Task goal: Print the whole listing below exactly as given, pictures excluded.

Data excerpts:

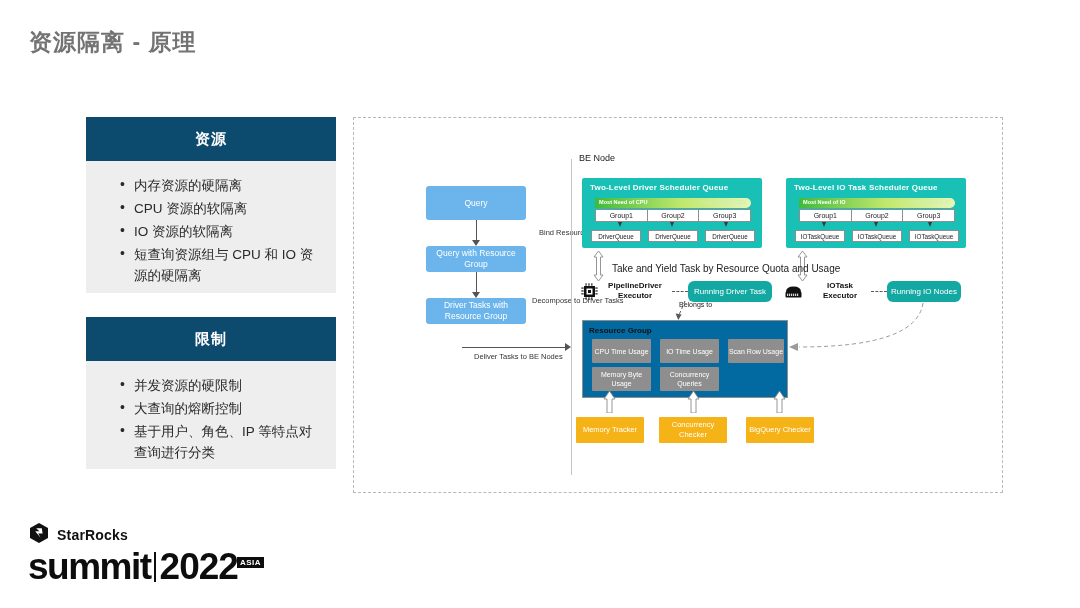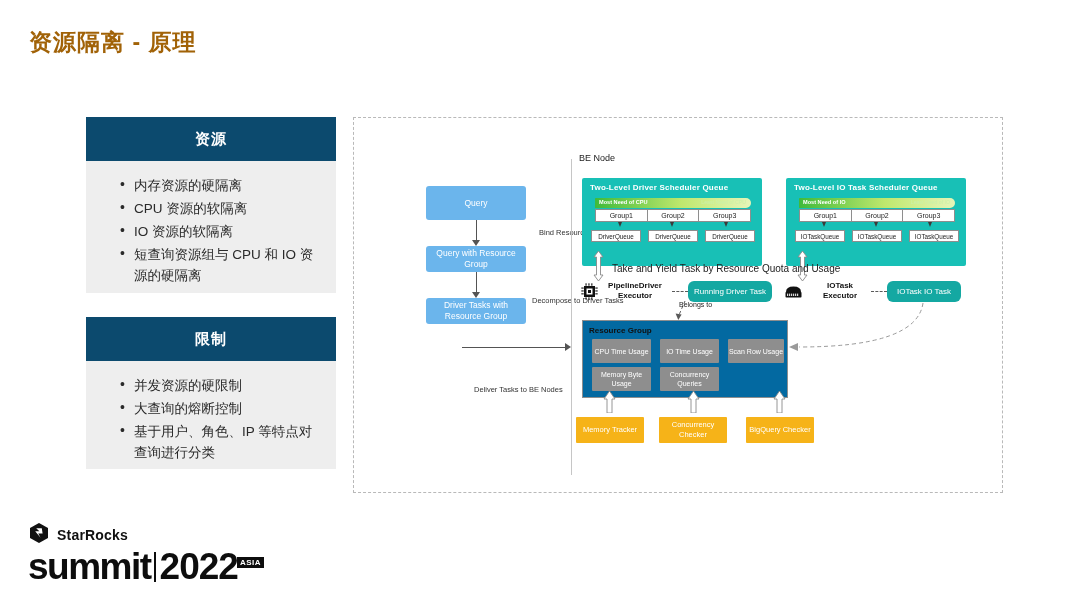--- a/index.html
+++ b/index.html
@@ -17,7 +17,7 @@
   
   .page-title{
     position:absolute;left:29px;top:27px;
-    font-size:23px;font-weight:700;letter-spacing:1px;color:#a16207;
+    font-size:23px;font-weight:700;letter-spacing:1px;color:#737373;
   }
 
   

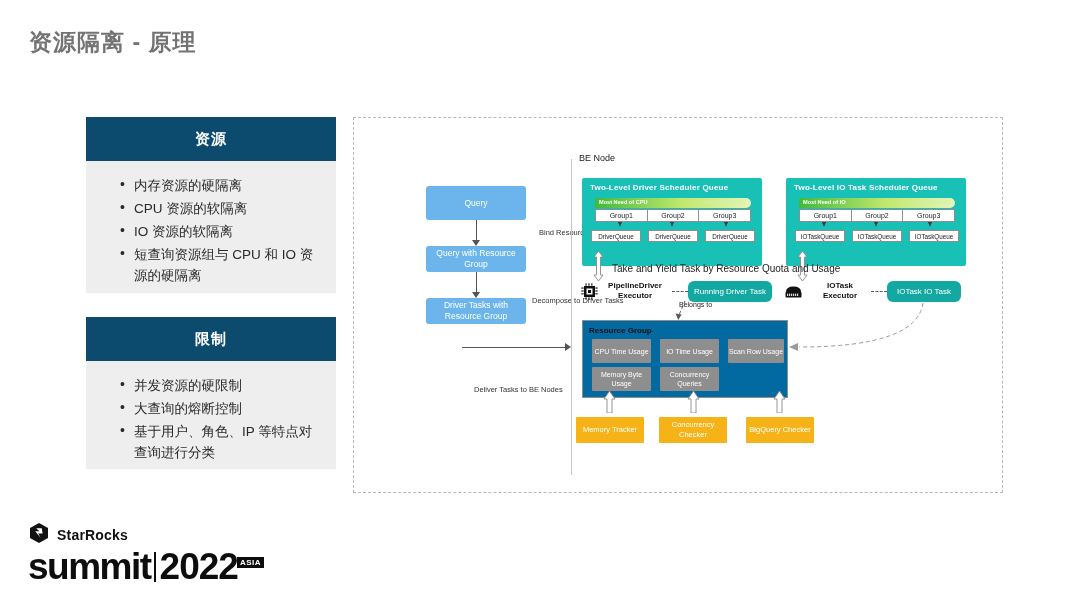--- a/index.html
+++ b/index.html
@@ -85,7 +85,7 @@
   .be-label{position:absolute;left:8px;top:8px;font-size:9px;color:#222;}
 
   .queue-panel{
-    position:absolute;top:33px;width:180px;height:88px;
+    position:absolute;top:33px;width:180px;height:70px;
     background:#18c0b6;border-radius:2px;
   }
   .queue-panel.left{left:11px;}

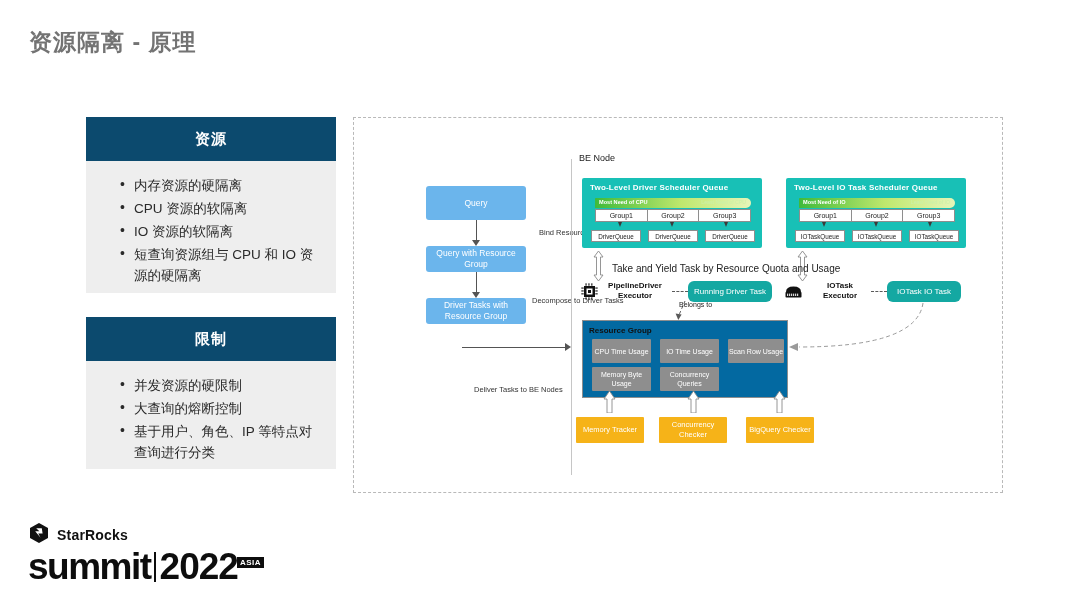--- a/index.html
+++ b/index.html
@@ -332,7 +332,7 @@
         </div>
       </div>
       <div class="dashline" style="left:300px;top:146px;width:16px;"></div>
-      <div class="teal-box" style="left:316px;top:136px;width:74px;height:21px;">IOTask IO Task</div>
+      <div class="teal-box" style="left:316px;top:136px;width:74px;height:21px;">Running IO Nodes</div>
 
       <svg style="position:absolute;left:98px;top:156px;" width="26" height="22">
         <path d="M16 0 L10 14" stroke="#5a5a5a" stroke-width="1" stroke-dasharray="3,2.5" fill="none"></path>

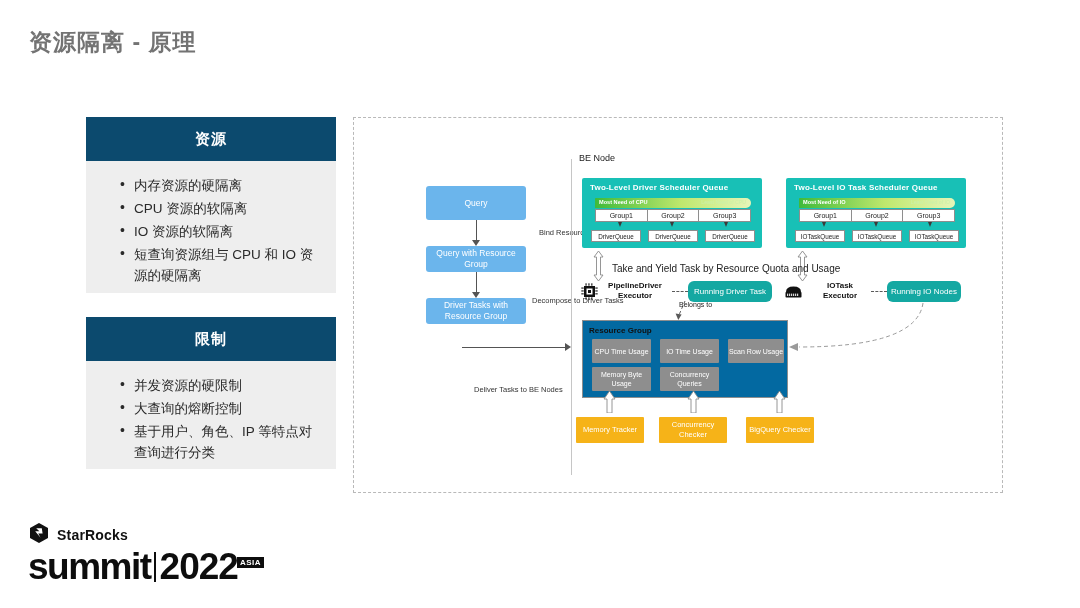--- a/index.html
+++ b/index.html
@@ -77,7 +77,7 @@
     position:absolute;left:103px;top:3px;width:0;height:0;
     border-top:4px solid transparent;border-bottom:4px solid transparent;border-left:6px solid #545454;
   }
-  .deliver-lbl{position:absolute;left:12px;top:12px;font-size:7.5px;line-height:10px;color:#333;margin-top:33px;}
+  .deliver-lbl{position:absolute;left:12px;top:12px;font-size:7.5px;line-height:10px;color:#333;}
 
   
   .be-node{position:absolute;left:217px;top:27px;width:420px;height:330px;}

The completed task:
--- a/index.html
+++ b/index.html
@@ -17,7 +17,7 @@
   
   .page-title{
     position:absolute;left:29px;top:27px;
-    font-size:23px;font-weight:700;letter-spacing:1px;color:#a16207;
+    font-size:23px;font-weight:700;letter-spacing:1px;color:#737373;
   }
 
   

--- a/index.html
+++ b/index.html
@@ -85,7 +85,7 @@
   .be-label{position:absolute;left:8px;top:8px;font-size:9px;color:#222;}
 
   .queue-panel{
-    position:absolute;top:33px;width:180px;height:88px;
+    position:absolute;top:33px;width:180px;height:70px;
     background:#18c0b6;border-radius:2px;
   }
   .queue-panel.left{left:11px;}

--- a/index.html
+++ b/index.html
@@ -332,7 +332,7 @@
         </div>
       </div>
       <div class="dashline" style="left:300px;top:146px;width:16px;"></div>
-      <div class="teal-box" style="left:316px;top:136px;width:74px;height:21px;">IOTask IO Task</div>
+      <div class="teal-box" style="left:316px;top:136px;width:74px;height:21px;">Running IO Nodes</div>
 
       <svg style="position:absolute;left:98px;top:156px;" width="26" height="22">
         <path d="M16 0 L10 14" stroke="#5a5a5a" stroke-width="1" stroke-dasharray="3,2.5" fill="none"></path>

--- a/index.html
+++ b/index.html
@@ -77,7 +77,7 @@
     position:absolute;left:103px;top:3px;width:0;height:0;
     border-top:4px solid transparent;border-bottom:4px solid transparent;border-left:6px solid #545454;
   }
-  .deliver-lbl{position:absolute;left:12px;top:12px;font-size:7.5px;line-height:10px;color:#333;margin-top:33px;}
+  .deliver-lbl{position:absolute;left:12px;top:12px;font-size:7.5px;line-height:10px;color:#333;}
 
   
   .be-node{position:absolute;left:217px;top:27px;width:420px;height:330px;}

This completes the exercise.